Selain itu, acapkali kita tidak memperhatikan gangguan mental dari pemerkosa. Padahal, pemerkosaan bukanlah akibat gairah seks semata, namun lebih kepada pelampiasan emosi.
Pelaku pemerkosa biasanya sulit membangun relasi sehat dengan masyarakat, entah karena sejarah trauma di masa silam maupun kekerasan yang pernah terjadi pada dirinya sendiri. Hal-hal tersebut meminimalisir kemampuan pelaku dalam memiliki rasa empati dan sensitif, dan haus akan pengakuan sehingga mencari rasa berkuasa dalam aksinya melakukan tindak asusila.
Indonesia dibangun atas fragmen budaya ketimuran yang terhormat, maka sudah semestinya kehormatan itu dilindungi oleh RUU PKS. Namun, pengesahan RUU macet dijalan. Pengesahan yang tidak maju-maju bisa dikaitkan dengan pemahaman anggota DPR sendiri.
Wulan Danoekoesoemo, pendiri Lentera Sintas Indonesia, sebuah kelompok pendukung penyintas kekerasan seksual, mengakui adanya ketidakseragaman dalam duduk perkara RUU ini. Pandangan tiap individu akan kekerasan seksual dapat berbeda-beda, sama seperti ketidaksepakatan dalam membuat sistem hukum lainnya.

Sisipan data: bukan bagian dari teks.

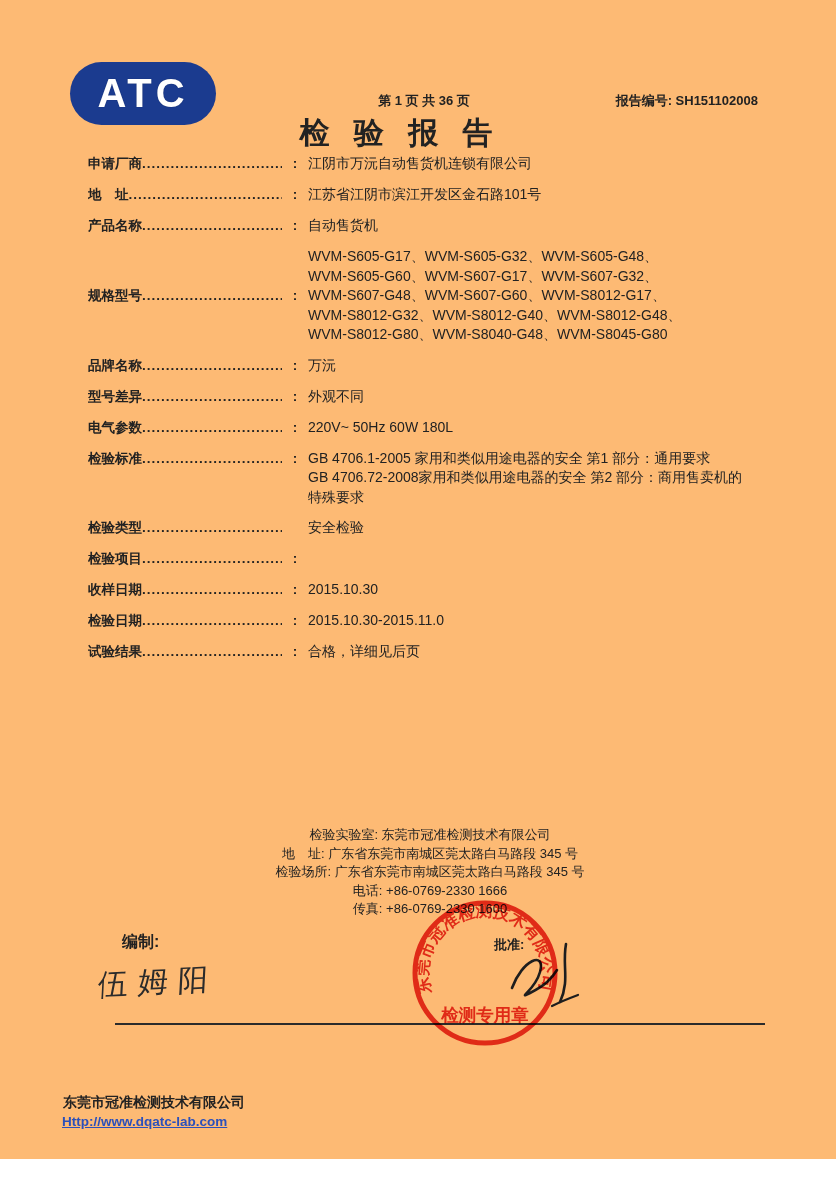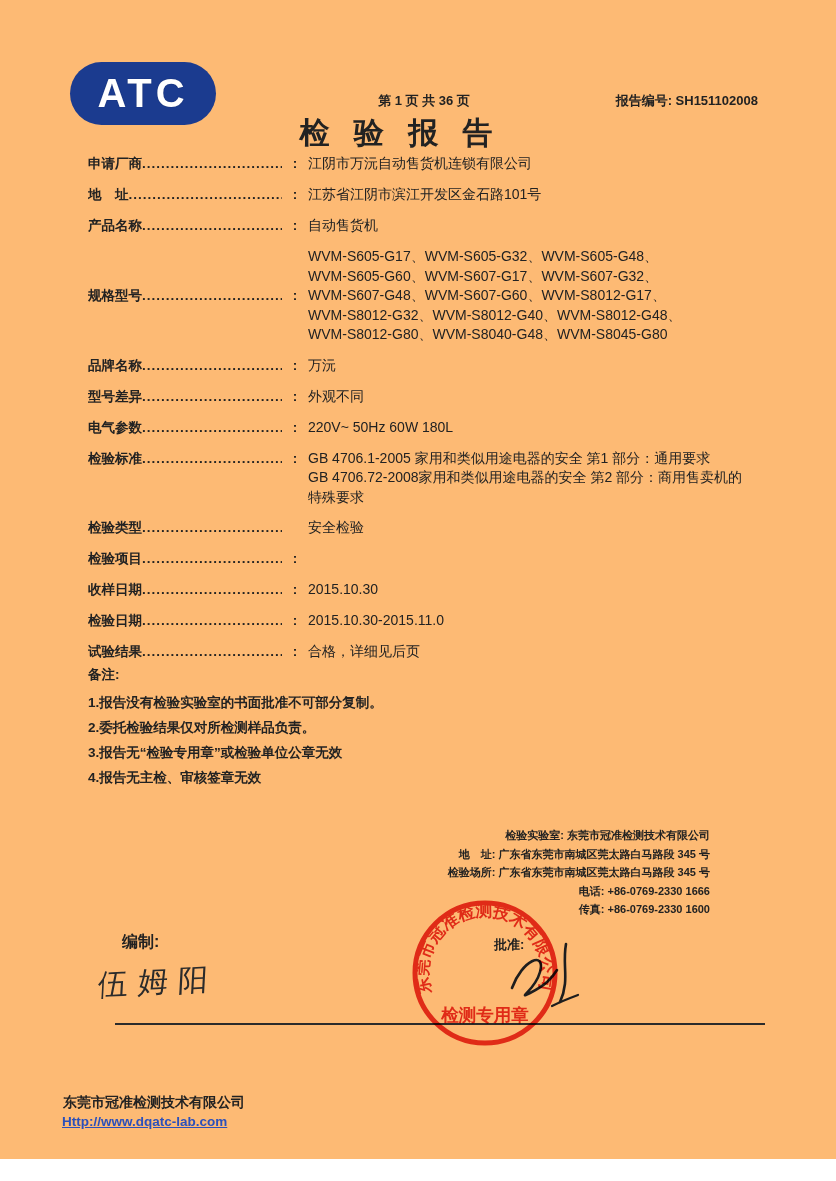--- a/index.html
+++ b/index.html
@@ -211,15 +211,6 @@
       </div>
     </div>
 
-  <div class="notes">
-    <div class="nh">备注:</div>
-    <div id="notes-list">
-        <div class="note">1.报告没有检验实验室的书面批准不可部分复制。</div>
-        <div class="note">2.委托检验结果仅对所检测样品负责。</div>
-        <div class="note">3.报告无“检验专用章”或检验单位公章无效</div>
-        <div class="note">4.报告无主检、审核签章无效</div>
-      </div>
-  </div>
 
   <div class="lab" id="lab-block">
       <div class="labline">检验实验室: 东莞市冠准检测技术有限公司</div>

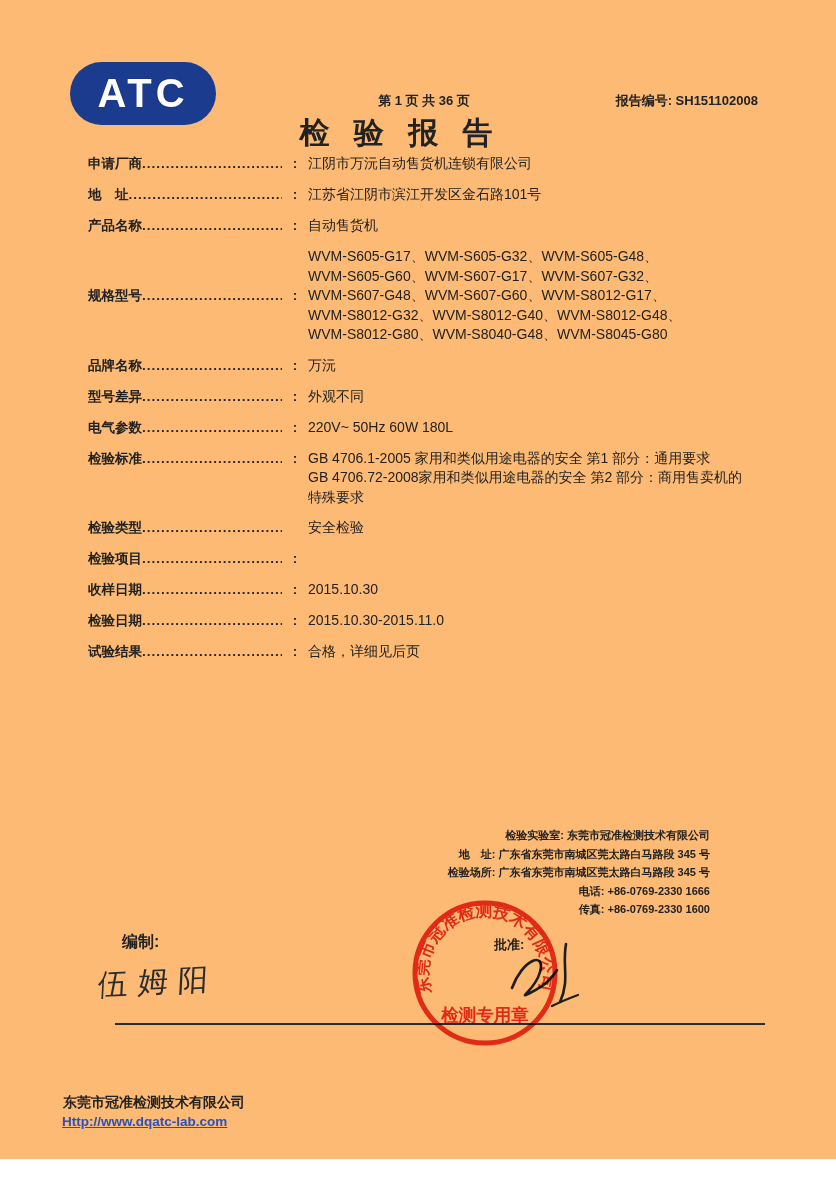--- a/index.html
+++ b/index.html
@@ -42,8 +42,8 @@
   .note{margin-bottom:11px;line-height:14px;}
 
   
-  .lab{position:absolute;left:150px;top:826px;width:560px;text-align:right;
-       font-size:11px;font-weight:bold;}
+  .lab{position:absolute;left:150px;top:826px;width:560px;text-align:center;
+       font-size:13px;font-weight:normal;}
   .labline{line-height:18.5px;white-space:nowrap;}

Menanggapi lambatnya DPR bergerak, kaum muda di Indonesia dan aktivis perlindungan perempuan mulai membangun berbagai gerakan. Salah satunya, melalui tagar #MeToo tadi. Program #MeToo memang menyebar lewat media sosial, namun sesungguhnya memiliki peran lebih. Program ini bermaksud mengangkat gerakan solidaritas perempuan sedunia agar berani angkat bicara soal pengalaman buruk mereka mengalami kekerasan seksual.
R.A Kartini dahulunya terkenal sebagai pembela perempuan. Tiadanya R.A Kartini di jaman sekarang bukan berarti pergerakan sudah mati. Kini gerakan pembelaan tersebut sudah berevolusi. Dengan tagar #MeToo, orang akan lebih bebas karena gerakan global ini tidak membutuhkan seorang pemimpin, dan untuk berpartisipasi, perempuan hanya membutuhkan suara.
Di Indonesia, meski masih terbilang mundur dibanding India sekalipun, tagar #MeToo mulai membangun kesadaran, terutama dengan makin maraknya perempuan membuka mulut, hingga menjadi headline berita. Dibanding RUU PKS, mungkin tagar ini sudah selangkah di depan.
Lantas, apa kita harus memulai tagar #RUUPKS dulu agar DPR bisa selangkah lebih maju?